Please output the lines from the one with "text: 10/02/1961 ->" through the end of the data exactly as written, omitting all pictures.

(Entries taken from a collection)
━━━━━━━━━━━━━━━━
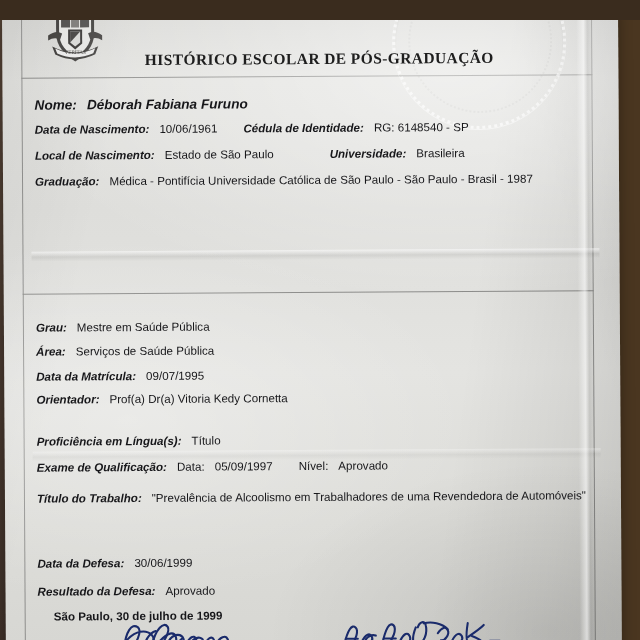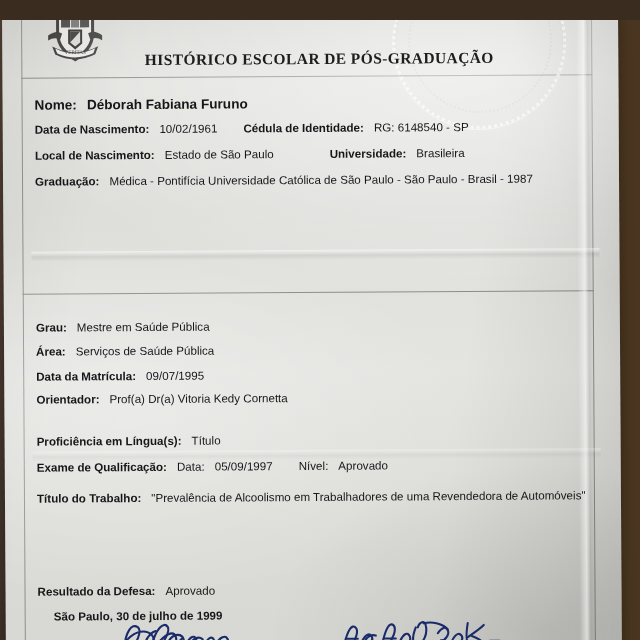"Nome:" .lbl { font-style: none -> italic }
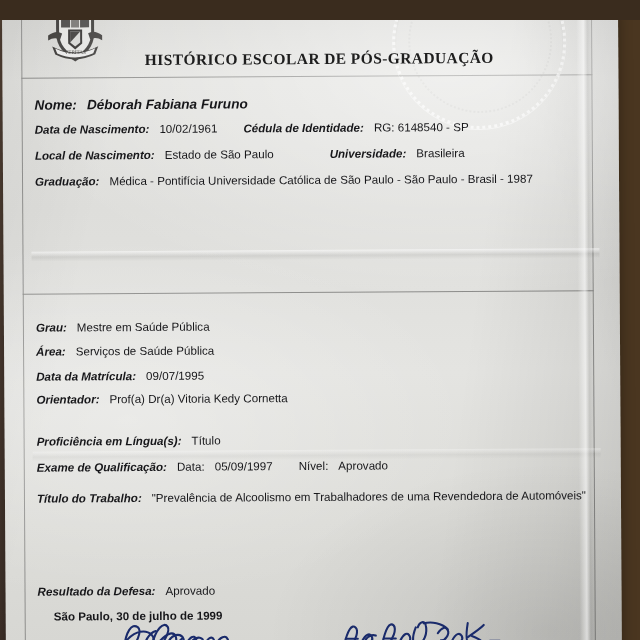"10/02/1961" span.val { text: 10/02/1961 -> 10/06/1961 }
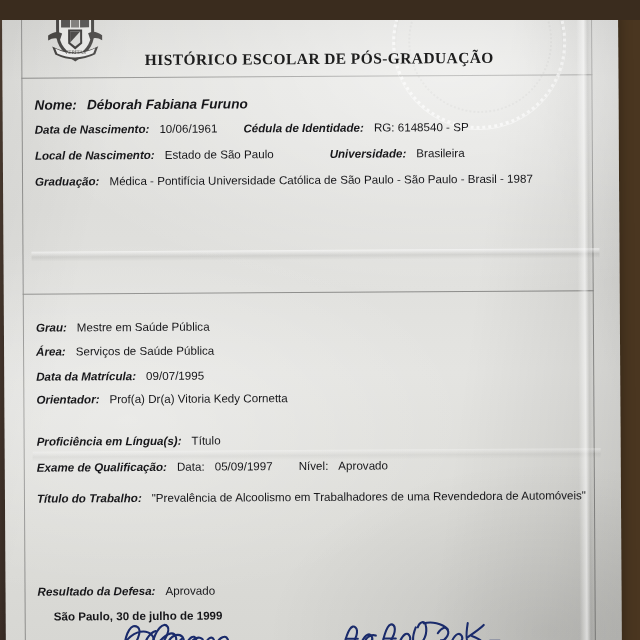"Data da Defesa: 30/06/1999" div.row { html: none -> <div> <span>Data da Defesa:</span><span></span><span>30/06/1999</span> </div> }
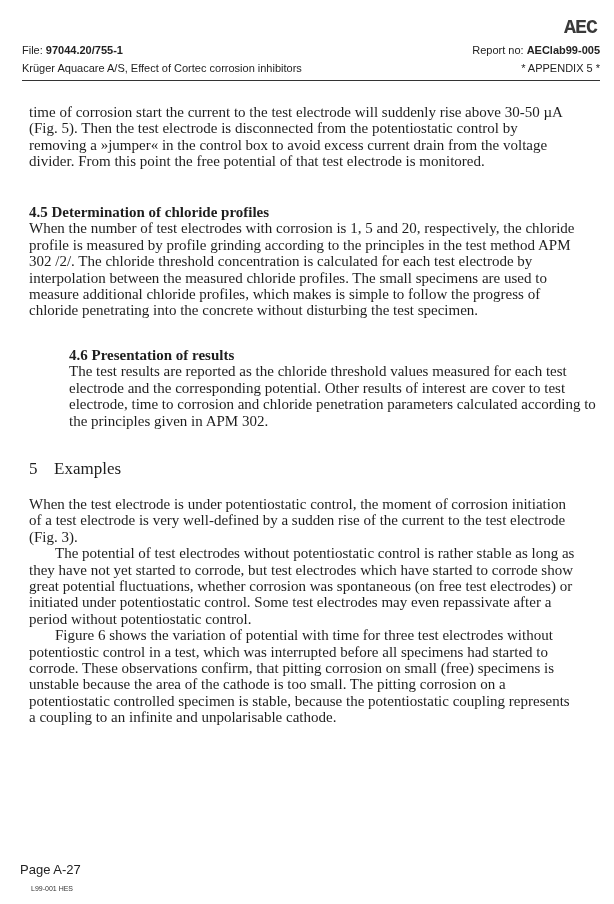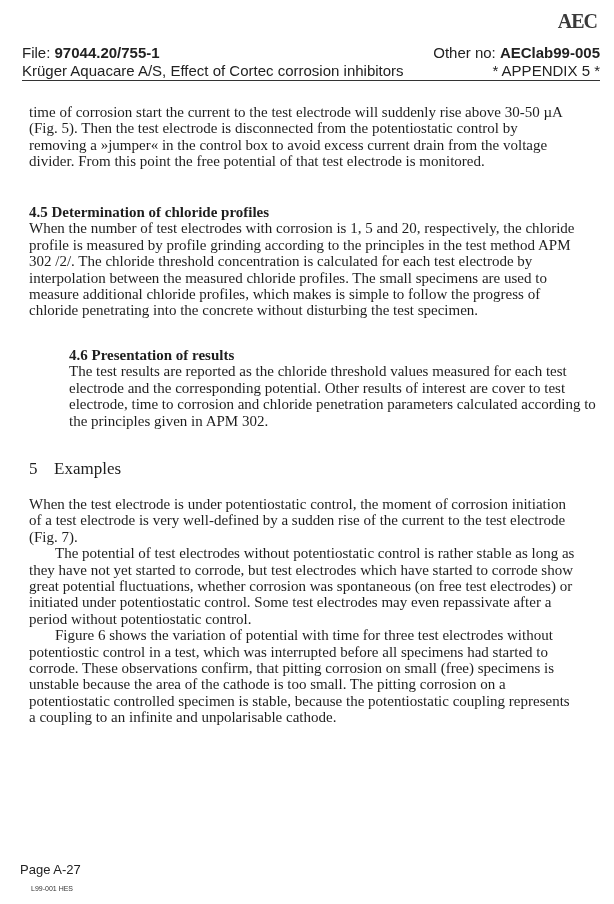"AEC" .logo { font-family: Liberation Serif, serif -> Liberation Mono, monospace; top: 10px -> 16px }
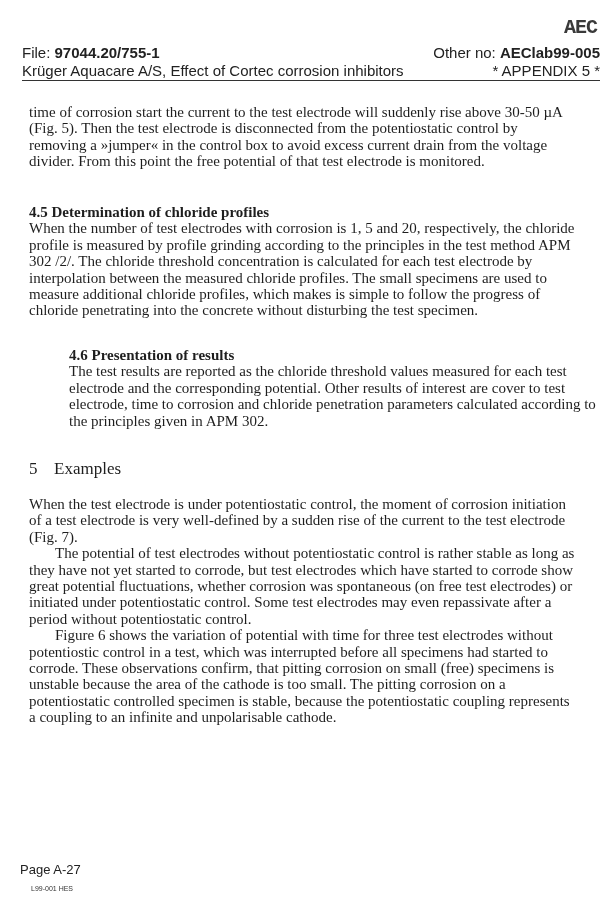"File: 97044.20/755-1" .hdr { font-size: 15px -> 11px }
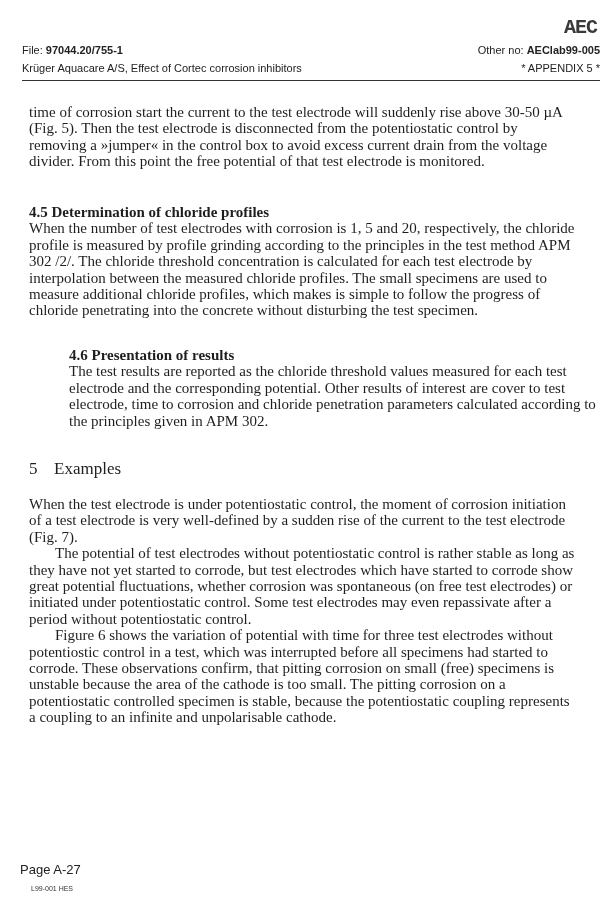"Other no:" span { text: Other -> Report }
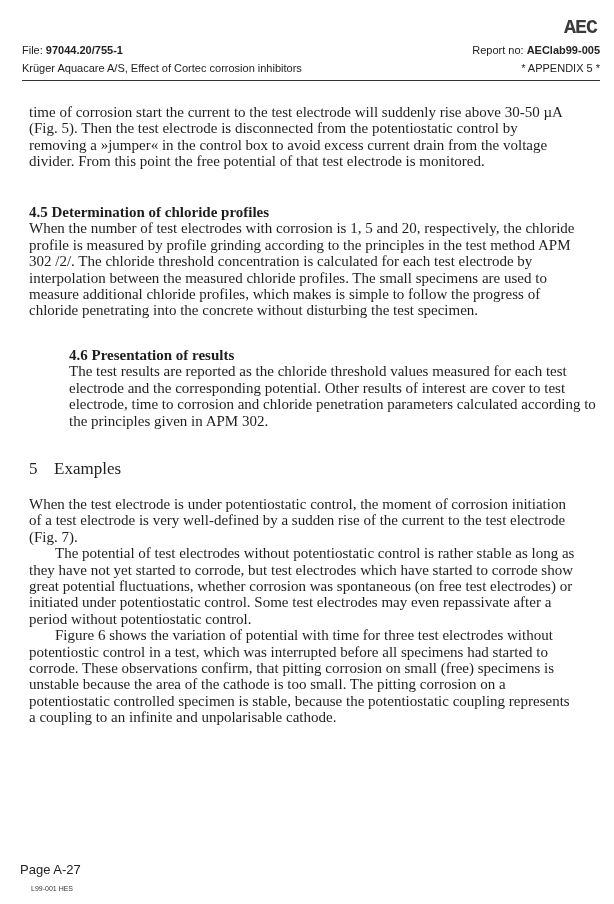"When the test electrode is" p { text: 7 -> 3 }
━━━━━━━━━━━━━━━━
SOLUTION FOR THIS TASK:
"10/02/1961" span.val { text: 10/02/1961 -> 10/06/1961 }
"Data da Defesa: 30/06/1999" div.row { html: none -> <div> <span>Data da Defesa:</span><span></span><span>30/06/1999</span> </div> }
"AEC" .logo { font-family: Liberation Serif, serif -> Liberation Mono, monospace; top: 10px -> 16px }
"File: 97044.20/755-1" .hdr { font-size: 15px -> 11px }
"Other no:" span { text: Other -> Report }
"When the test electrode is" p { text: 7 -> 3 }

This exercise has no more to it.